Johanna Fuoß from PETA Germany says people are in the dark about the exotic skin trade.
"People know about the suffering of fur animals very much. But they are very much blind about exotic skins. It's harder to show people these animals deserve good behavior towards them, because they are so different," she said.
Reptile biologist Natusch has found farms and processing facilities where animals were treated "in suboptimal ways," largely because of a lack of education, and admits there's sometimes a case for animals to be transported more humanely.
But having been to every processing facility he knows of in Southeast Asia, he says he has never seen snakes skinned alive, or be subjected to other serious animal welfare issues.

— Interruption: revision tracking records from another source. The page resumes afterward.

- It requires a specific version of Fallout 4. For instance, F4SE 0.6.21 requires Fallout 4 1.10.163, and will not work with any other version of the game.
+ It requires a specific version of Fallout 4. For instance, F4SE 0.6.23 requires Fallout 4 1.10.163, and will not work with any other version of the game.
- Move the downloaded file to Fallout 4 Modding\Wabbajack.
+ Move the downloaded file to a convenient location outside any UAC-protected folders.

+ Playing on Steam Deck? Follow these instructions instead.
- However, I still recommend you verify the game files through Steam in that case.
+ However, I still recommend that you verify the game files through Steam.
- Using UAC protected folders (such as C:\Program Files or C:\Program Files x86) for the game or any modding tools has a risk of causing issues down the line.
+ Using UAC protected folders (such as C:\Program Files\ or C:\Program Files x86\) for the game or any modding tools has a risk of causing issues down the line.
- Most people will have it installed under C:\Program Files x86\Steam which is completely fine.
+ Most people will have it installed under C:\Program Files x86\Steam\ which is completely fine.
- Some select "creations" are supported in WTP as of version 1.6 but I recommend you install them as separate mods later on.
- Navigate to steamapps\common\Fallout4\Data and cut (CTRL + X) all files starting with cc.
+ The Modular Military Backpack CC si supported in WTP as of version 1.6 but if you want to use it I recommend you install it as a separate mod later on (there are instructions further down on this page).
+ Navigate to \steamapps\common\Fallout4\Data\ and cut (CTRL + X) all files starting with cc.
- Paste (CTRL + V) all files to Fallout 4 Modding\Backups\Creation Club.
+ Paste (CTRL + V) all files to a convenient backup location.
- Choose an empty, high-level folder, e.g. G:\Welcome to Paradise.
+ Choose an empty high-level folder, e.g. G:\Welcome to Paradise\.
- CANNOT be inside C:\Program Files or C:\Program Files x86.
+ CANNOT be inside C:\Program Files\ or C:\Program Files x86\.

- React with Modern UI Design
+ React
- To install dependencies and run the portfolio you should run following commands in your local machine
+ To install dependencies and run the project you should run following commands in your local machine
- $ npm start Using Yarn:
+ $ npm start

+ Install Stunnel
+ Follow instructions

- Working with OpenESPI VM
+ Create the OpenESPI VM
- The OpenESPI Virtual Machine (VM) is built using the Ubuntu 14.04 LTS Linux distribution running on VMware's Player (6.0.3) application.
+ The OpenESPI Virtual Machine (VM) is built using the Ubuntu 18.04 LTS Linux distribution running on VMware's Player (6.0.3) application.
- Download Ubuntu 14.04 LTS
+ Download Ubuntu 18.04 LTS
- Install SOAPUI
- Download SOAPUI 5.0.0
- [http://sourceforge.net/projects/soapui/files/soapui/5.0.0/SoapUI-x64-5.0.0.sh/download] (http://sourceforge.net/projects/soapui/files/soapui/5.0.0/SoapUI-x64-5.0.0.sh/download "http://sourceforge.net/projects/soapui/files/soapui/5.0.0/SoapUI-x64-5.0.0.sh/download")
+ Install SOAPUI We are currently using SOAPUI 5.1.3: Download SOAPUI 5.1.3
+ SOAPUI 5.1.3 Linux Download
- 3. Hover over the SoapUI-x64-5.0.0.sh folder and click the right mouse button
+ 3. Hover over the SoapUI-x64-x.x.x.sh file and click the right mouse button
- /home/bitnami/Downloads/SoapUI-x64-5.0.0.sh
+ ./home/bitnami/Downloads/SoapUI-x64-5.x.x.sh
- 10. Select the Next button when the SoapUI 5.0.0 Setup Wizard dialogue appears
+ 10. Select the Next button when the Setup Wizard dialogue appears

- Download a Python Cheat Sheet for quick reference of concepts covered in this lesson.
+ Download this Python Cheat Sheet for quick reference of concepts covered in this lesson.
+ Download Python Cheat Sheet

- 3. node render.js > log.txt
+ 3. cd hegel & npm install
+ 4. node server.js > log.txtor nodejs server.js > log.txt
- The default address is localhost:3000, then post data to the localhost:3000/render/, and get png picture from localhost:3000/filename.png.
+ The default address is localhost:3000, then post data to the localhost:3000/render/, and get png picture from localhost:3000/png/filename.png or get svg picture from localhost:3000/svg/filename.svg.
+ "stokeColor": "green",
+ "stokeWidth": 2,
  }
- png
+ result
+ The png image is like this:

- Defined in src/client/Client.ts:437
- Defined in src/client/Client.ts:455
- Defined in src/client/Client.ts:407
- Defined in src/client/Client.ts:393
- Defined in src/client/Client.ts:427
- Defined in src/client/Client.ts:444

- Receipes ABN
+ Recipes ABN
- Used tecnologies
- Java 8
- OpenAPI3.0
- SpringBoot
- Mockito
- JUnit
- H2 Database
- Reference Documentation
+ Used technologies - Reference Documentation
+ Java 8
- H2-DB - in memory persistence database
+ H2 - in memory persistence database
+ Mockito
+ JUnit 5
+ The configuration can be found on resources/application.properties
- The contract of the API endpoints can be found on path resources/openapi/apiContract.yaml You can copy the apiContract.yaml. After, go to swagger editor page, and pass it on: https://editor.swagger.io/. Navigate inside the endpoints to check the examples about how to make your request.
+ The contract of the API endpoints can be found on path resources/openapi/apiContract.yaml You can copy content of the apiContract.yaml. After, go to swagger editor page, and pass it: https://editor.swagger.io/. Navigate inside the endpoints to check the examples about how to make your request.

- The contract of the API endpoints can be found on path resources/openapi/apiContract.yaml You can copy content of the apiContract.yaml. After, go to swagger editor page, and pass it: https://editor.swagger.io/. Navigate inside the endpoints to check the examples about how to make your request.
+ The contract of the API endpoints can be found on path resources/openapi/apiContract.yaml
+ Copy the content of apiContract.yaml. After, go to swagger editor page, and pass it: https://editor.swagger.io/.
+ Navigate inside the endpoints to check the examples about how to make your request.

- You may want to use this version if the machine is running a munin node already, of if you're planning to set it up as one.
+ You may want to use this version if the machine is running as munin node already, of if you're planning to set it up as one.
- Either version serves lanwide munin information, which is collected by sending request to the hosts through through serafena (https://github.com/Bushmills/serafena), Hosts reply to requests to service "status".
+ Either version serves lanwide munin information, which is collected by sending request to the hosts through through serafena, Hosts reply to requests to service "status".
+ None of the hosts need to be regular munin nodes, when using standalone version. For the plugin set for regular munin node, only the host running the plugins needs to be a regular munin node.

The IUCN works with industry groups to give workshops on animal welfare and to monitor farms and processing facilities. One of them, the Southeast Asian Reptile Conservation Alliance (SARCA) cooperates with French luxury goods group and Gucci parent company, Kering, which bought a python farm in Thailand in 2017 in an effort to ensure snakes are ethically raised.
That's not enough for those who feel killing animals to wear their skin can never be condoned.
"There's no kind or humane way of killing an animal," said Fuoß, adding that a skin being "responsibly supplied" means nothing to the animal. "Millions of animals die for the exotic skin trade every year and every individual animal is going through the same process of being killed in a very agonizing way."